#### YOUR TASK
Track down each line below containing the string "Avaliação" and copy it.

(Saved data entries)
+ + + + + + +

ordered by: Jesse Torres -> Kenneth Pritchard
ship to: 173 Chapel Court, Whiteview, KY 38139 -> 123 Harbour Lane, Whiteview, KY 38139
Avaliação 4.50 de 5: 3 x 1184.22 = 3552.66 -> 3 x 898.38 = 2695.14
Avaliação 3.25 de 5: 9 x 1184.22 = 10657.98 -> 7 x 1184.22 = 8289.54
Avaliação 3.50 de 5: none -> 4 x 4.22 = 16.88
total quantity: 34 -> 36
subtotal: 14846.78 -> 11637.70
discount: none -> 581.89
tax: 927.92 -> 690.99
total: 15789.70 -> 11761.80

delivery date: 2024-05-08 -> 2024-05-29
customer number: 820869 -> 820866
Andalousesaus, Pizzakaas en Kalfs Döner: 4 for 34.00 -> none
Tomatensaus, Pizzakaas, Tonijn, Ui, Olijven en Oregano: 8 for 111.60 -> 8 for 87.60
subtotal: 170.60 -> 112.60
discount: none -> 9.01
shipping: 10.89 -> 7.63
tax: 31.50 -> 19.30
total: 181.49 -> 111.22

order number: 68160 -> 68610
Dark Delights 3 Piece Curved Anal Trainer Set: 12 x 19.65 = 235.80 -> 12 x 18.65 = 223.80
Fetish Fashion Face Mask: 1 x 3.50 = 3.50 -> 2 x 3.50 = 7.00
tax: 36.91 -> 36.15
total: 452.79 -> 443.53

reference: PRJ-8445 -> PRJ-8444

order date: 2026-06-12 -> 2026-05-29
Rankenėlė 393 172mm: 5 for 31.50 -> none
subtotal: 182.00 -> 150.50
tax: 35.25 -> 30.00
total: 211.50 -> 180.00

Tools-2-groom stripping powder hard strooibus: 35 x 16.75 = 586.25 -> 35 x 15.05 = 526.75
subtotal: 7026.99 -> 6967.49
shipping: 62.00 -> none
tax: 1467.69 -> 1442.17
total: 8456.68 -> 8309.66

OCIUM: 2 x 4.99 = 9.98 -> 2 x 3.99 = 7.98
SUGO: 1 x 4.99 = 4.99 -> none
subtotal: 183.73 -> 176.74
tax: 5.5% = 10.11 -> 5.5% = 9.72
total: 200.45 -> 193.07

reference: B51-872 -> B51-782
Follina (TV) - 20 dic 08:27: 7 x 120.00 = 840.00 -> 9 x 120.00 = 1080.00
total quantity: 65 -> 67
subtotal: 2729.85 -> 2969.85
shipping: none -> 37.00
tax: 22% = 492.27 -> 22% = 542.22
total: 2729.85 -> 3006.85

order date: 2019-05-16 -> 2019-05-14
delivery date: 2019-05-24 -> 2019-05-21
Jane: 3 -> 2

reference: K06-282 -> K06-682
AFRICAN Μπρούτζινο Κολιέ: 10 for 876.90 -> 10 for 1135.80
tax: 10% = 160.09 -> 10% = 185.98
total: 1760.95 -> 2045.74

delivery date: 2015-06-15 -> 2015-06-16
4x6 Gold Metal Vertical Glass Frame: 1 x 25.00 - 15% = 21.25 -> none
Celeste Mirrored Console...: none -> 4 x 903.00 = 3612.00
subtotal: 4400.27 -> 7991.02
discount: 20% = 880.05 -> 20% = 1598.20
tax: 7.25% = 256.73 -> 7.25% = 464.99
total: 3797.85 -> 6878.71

+ + + + + + +

#### RESULT BELOW
Avaliação 4.50 de 5: 3 x 1184.22 = 3552.66 -> 3 x 898.38 = 2695.14
Avaliação 3.25 de 5: 9 x 1184.22 = 10657.98 -> 7 x 1184.22 = 8289.54
Avaliação 3.50 de 5: none -> 4 x 4.22 = 16.88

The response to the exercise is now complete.